# Mapping CC1 to external fader.



## Scarecrow846 (Jul 22, 2020)

I can find a "virtual knob" for just about everything else, except the CC's, There's no CC to click on to be able to "learn" What am I missing?


----------



## michalioz (Jul 22, 2020)

It's a bit vague. Are you referring to a specific DAW/midi keyboard?


----------



## Scarecrow846 (Jul 22, 2020)

I have the modulation on the wheel of a korg kross, but I want to copy it to a fader on a korg nano kontrol2


----------



## michalioz (Jul 22, 2020)

I see. I don't have Korg nano, but doesn't it have a fader which plays the role of the mod wheel? This & this might help.


----------



## Scarecrow846 (Jul 22, 2020)

I want to control the modulation line with with a fader on a korg nanokontrol, with Volume there is a virtual fader to click on to "learn" but no such thing with modulation.


----------



## PaulieDC (Jul 28, 2020)

You can program the nanokontrol2 with the Korg Kontrol Editor. Click here and scroll down the page and you'll see the Win and Mac versions for download. That'll allow you to assign CC1 to any of the faders, your toaster, your mother-in-law and probably the cat you won't get until 2023.


----------



## jbuhler (Jul 28, 2020)

Scarecrow846 said:


> I want to control the modulation line with with a fader on a korg nanokontrol, with Volume there is a virtual fader to click on to "learn" but no such thing with modulation.

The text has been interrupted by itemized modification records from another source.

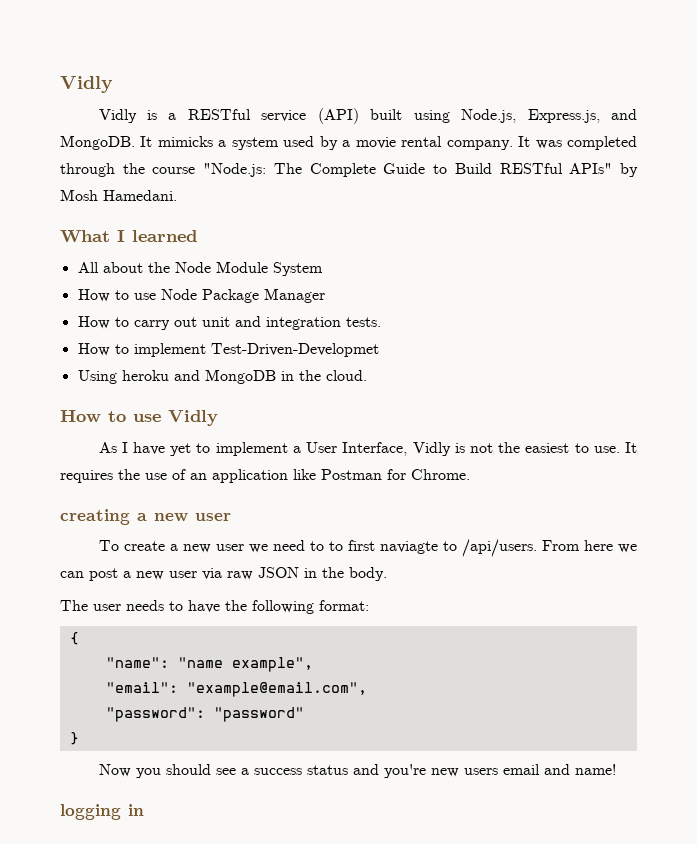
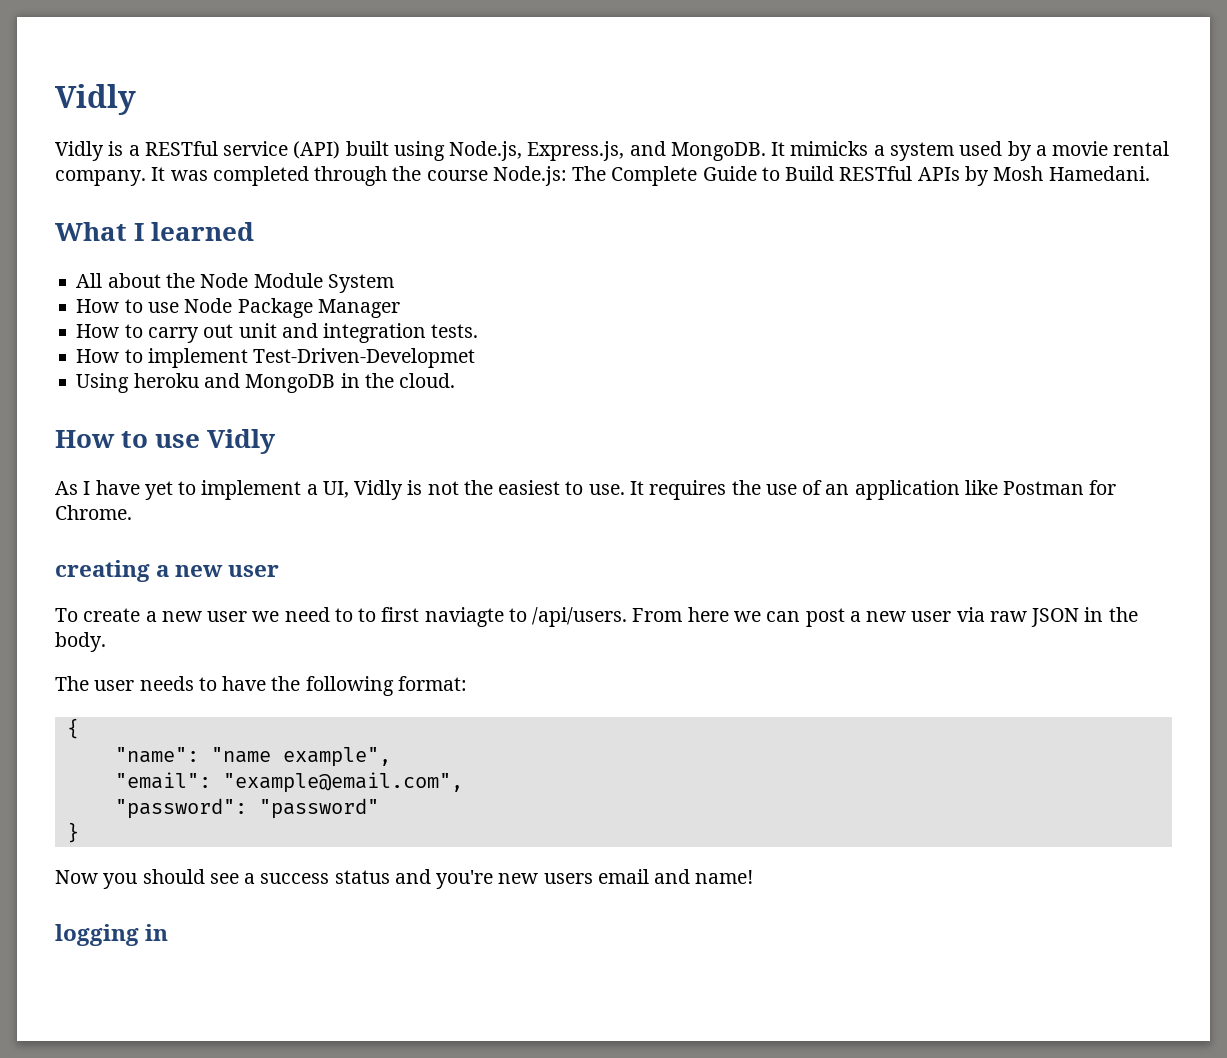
[203,163,267,177] "Node.js: -> [492,166,567,186] Node.js:
[569,163,613,174] APIs" -> [917,167,960,181] APIs
[306,442,408,456] User Interface, -> [322,481,349,498] UI,

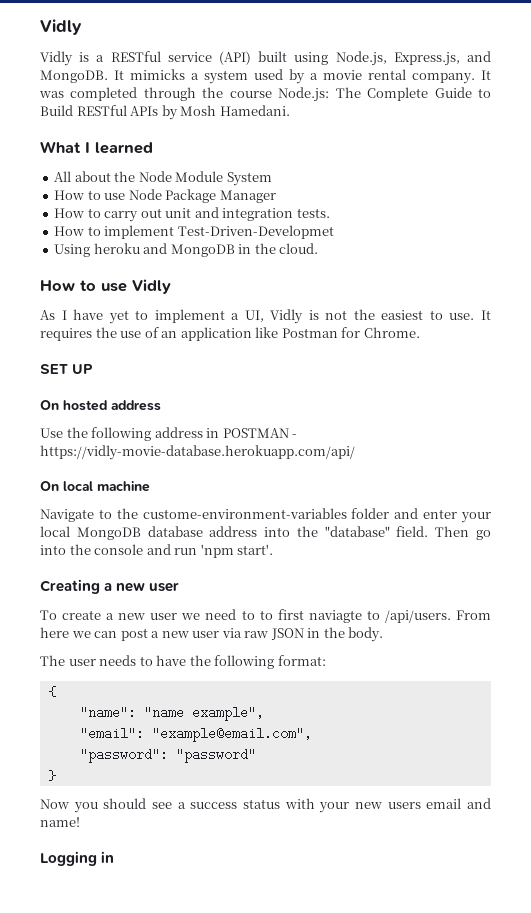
[55,560,150,582] creating -> [40,364,94,374] [40,400,161,411] [40,427,298,441] [40,445,355,460] [40,481,150,492] [40,508,491,523] [40,526,491,540] [40,544,274,558] [40,579,100,594] SET UP // On hosted address // Use the following address in POSTMAN - https://vidly-movie-database.herokuapp.com/api/ // On local machine // Navigate to the custome-environment-variables folder and enter your local MongoDB database address into the "database" field. Then go into the console and run 'npm start'. // Creating
[394,869,494,889] and you're -> [284,798,350,813] with your
[55,924,139,946] logging -> [40,851,97,866] Logging

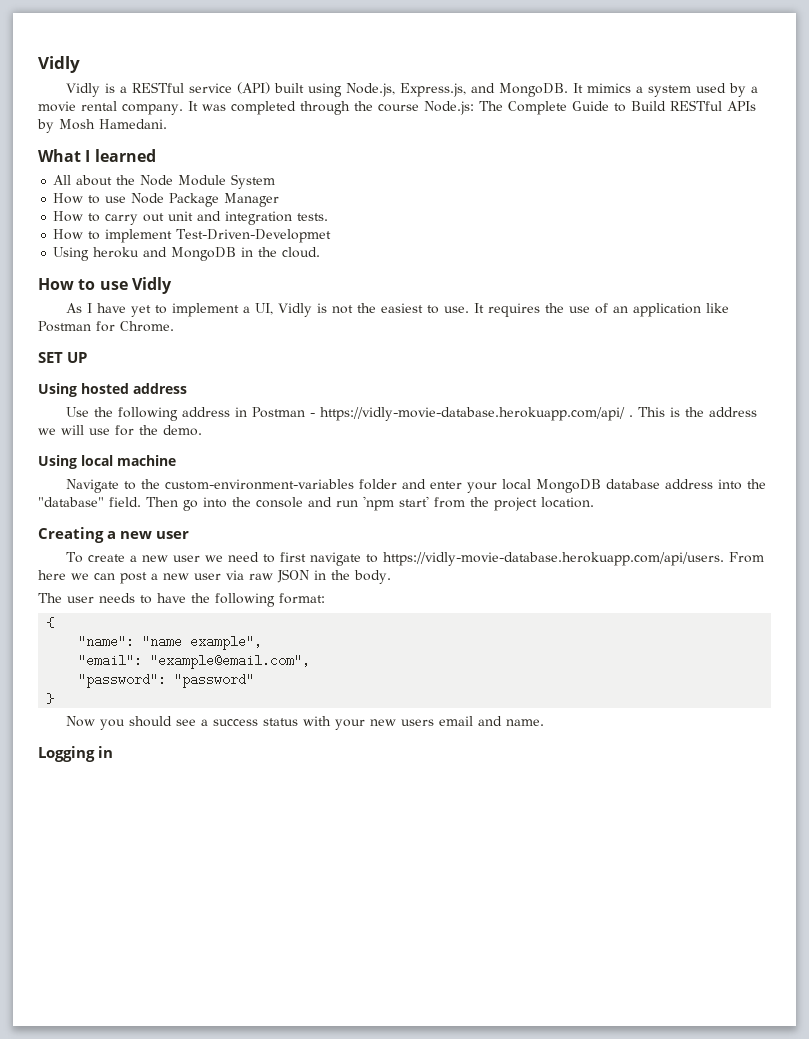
[130,69,185,80] mimicks -> [586,83,631,93] mimics
[40,400,59,410] On -> [38,383,77,397] Using
[222,428,289,438] POSTMAN -> [251,407,305,418] Postman
[40,481,59,491] // On -> [628,407,757,417] [38,425,202,436] [38,455,77,469] . This is the address we will use for the demo. // Using
[142,508,347,519] custome-environment-variables -> [164,479,354,490] custom-environment-variables
[237,544,274,555] start'. -> [399,496,594,511] start' from the project location.
[259,609,451,623] to first naviagte to /api/users. -> [279,552,724,566] first navigate to https://vidly-movie-database.herokuapp.com/api/users.
[40,817,80,827] name! -> [505,719,544,726] name.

That looks like Logic. If so You’ll need to make sure to uninstall the Korg plugin to be able to use the nanokontrol in midi mode.


----------



## iMovieShout (Jul 29, 2020)

Hmmm, now I'm wondering if its possible to drive an external / physical motorised MIDI fader from Cubase / Nuendo 10? ie. Send an automation signal for CC01 (or any CC for that matter) to an external fader, so that the physical fader moves when the automation moves for a selected track?


----------